The day after the performance, Lil Baby reflected on his performance, telling Billboard, “I wanted to use a specific situation that would give people an understanding of where I come from. I didn’t really want to use the George Floyd or Breonna Taylor [killings] or something. I wanted to use something that stood by me. That happened in Atlanta, and I live in Atlanta, and I’ve been in some of those same exact situations.”
QC CEO Pierre “P” Thomas also revealed that they had been planning for the performance since last summer, adding that “Black communities have been dealing with police brutality for generations and I wanted to show the reality.”
Lil Baby went on to speak about the reality for Black people in America, stating, “It’s a never-ending saga for the people who really live in it, but to the world … stuff like that dies down when no one’s talking about it. But me, I’m a person who really has family members who’ve been killed by the police. I really have friends in prison for the rest of their lives for things that they didn’t do. I’m really a part of that outside of music, when I’m not on stage, when I’m at home. That’s my everyday life. I talk to my people in prison, I’m spending millions of dollars on lawyers to get my people out of a messed-up system.”
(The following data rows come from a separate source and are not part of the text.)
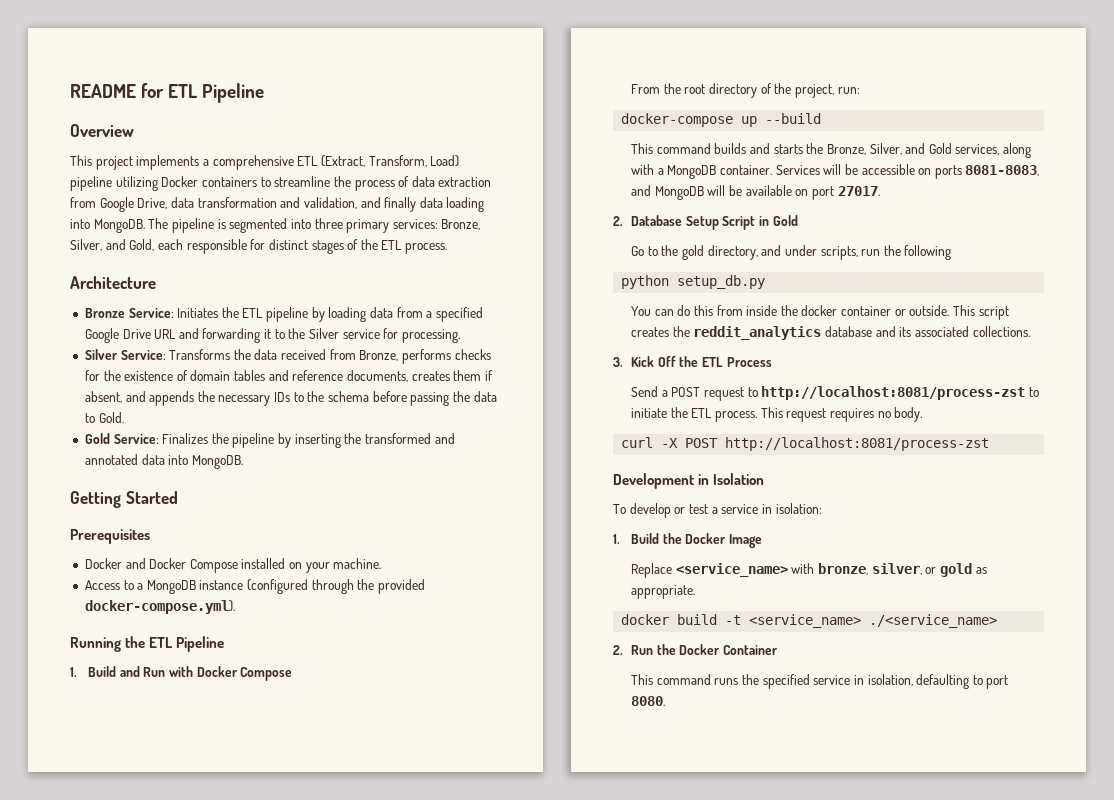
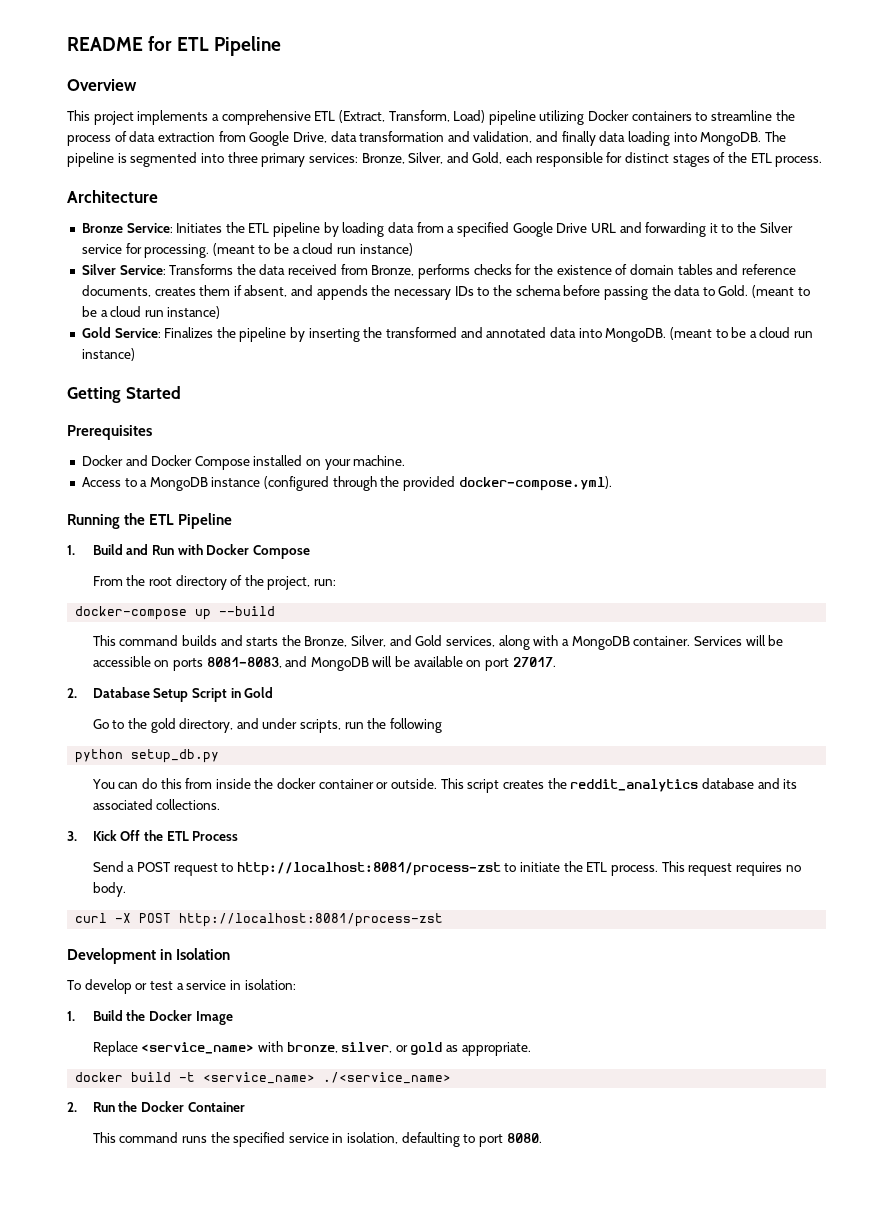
- Bronze Service: Initiates the ETL pipeline by loading data from a specified Google Drive URL and forwarding it to the Silver service for processing.
+ Bronze Service: Initiates the ETL pipeline by loading data from a specified Google Drive URL and forwarding it to the Silver service for processing. (meant to be a cloud run instance)
- Silver Service: Transforms the data received from Bronze, performs checks for the existence of domain tables and reference documents, creates them if absent, and appends the necessary IDs to the schema before passing the data to Gold.
+ Silver Service: Transforms the data received from Bronze, performs checks for the existence of domain tables and reference documents, creates them if absent, and appends the necessary IDs to the schema before passing the data to Gold. (meant to be a cloud run instance)
- Gold Service: Finalizes the pipeline by inserting the transformed and annotated data into MongoDB.
+ Gold Service: Finalizes the pipeline by inserting the transformed and annotated data into MongoDB. (meant to be a cloud run instance)

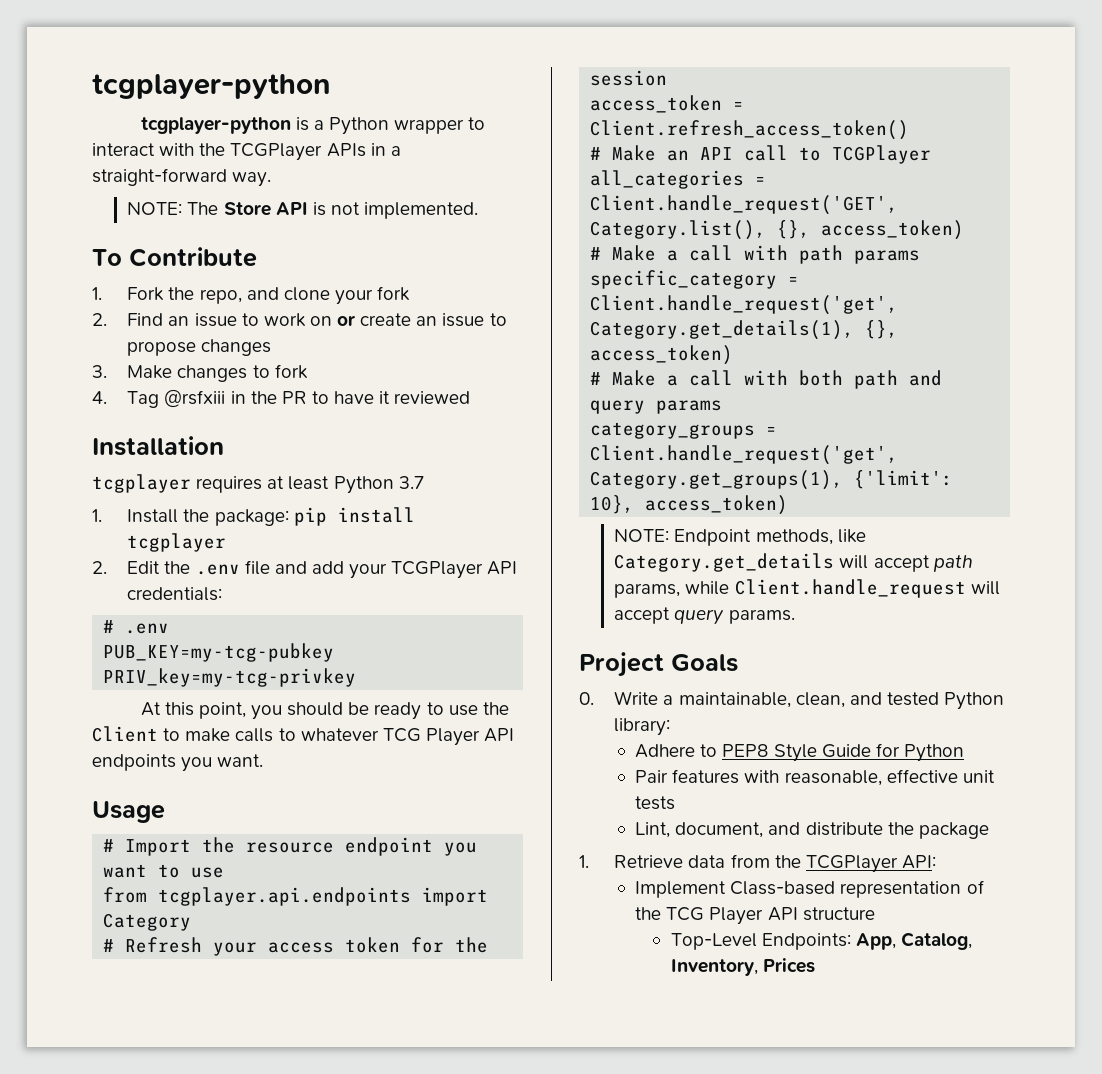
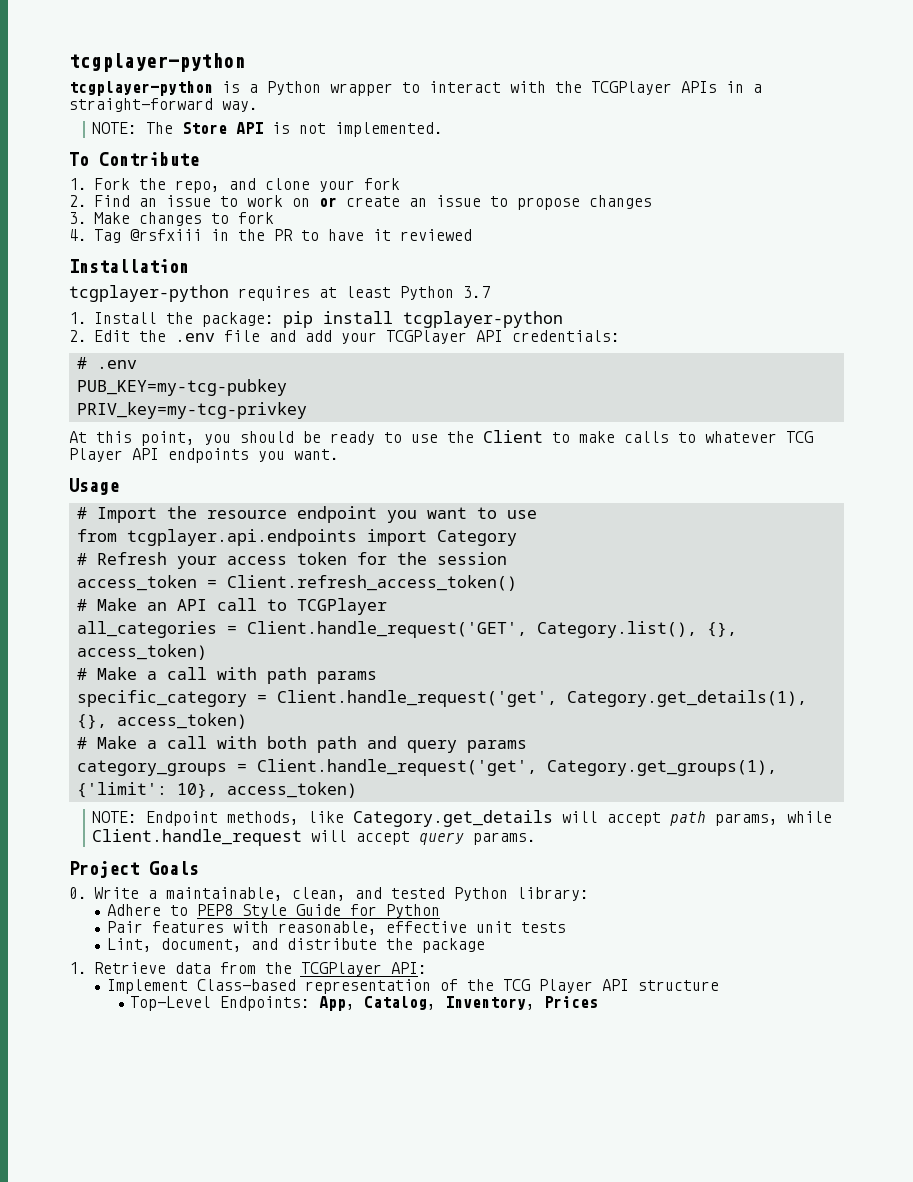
- tcgplayer requires at least Python 3.7
+ tcgplayer-python requires at least Python 3.7
- 1. Install the package: pip install tcgplayer
+ 1. Install the package: pip install tcgplayer-python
He closed by saying, “It’s way bigger than just a song to me. It doesn’t die down for me when the world is not rioting or talking about police brutality or the whole problematic system. I’m still thinking about it — it’s still something that I gotta face. I’m still that same guy who could fall asleep in my car one night, and I could wake up to police in front of me. I’ve been in those types of situations, and thank God I never lost my life in any of them.”